- Directions:
Search the records for the string "dependent" and copy every line where it turns up.

- Exercise data:
===============

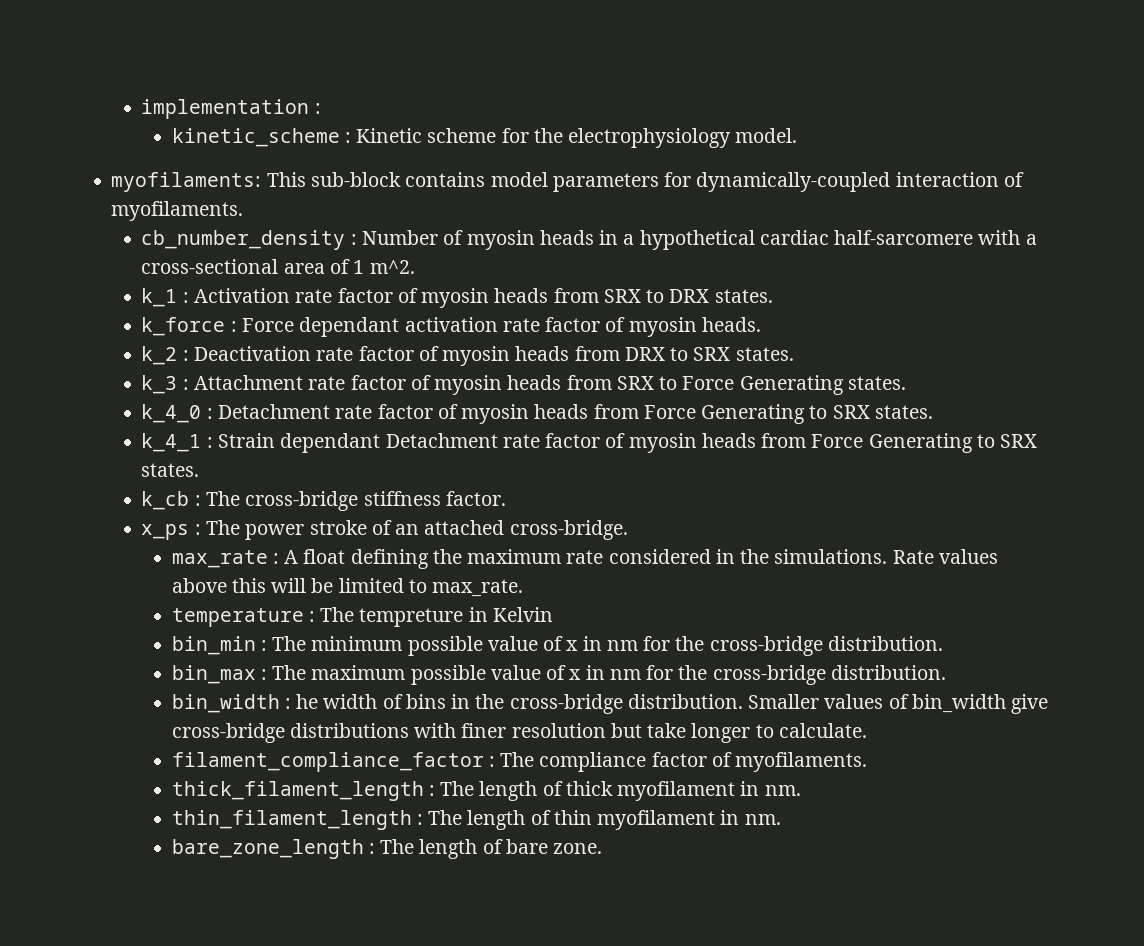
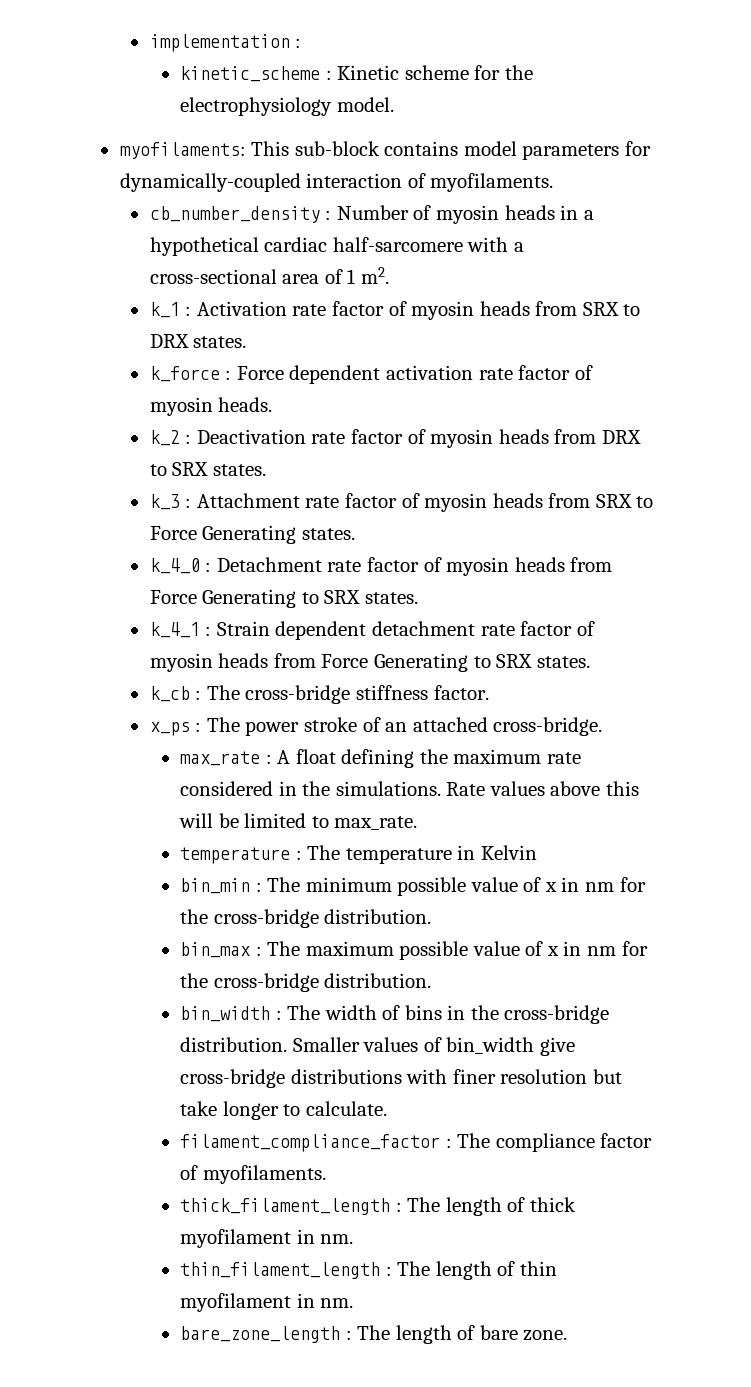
[369,260,415,274] m^2. -> [360,267,389,284] m2.
[299,317,400,337] dependant -> [289,365,381,384] dependent
[280,433,498,453] dependant Detachment -> [275,621,475,640] dependent detachment
[359,608,464,627] tempreture -> [345,848,452,864] temperature
[296,694,319,709] he -> [287,1005,321,1020] The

===============

- Task solution:
[299,317,400,337] dependant -> [289,365,381,384] dependent
[280,433,498,453] dependant Detachment -> [275,621,475,640] dependent detachment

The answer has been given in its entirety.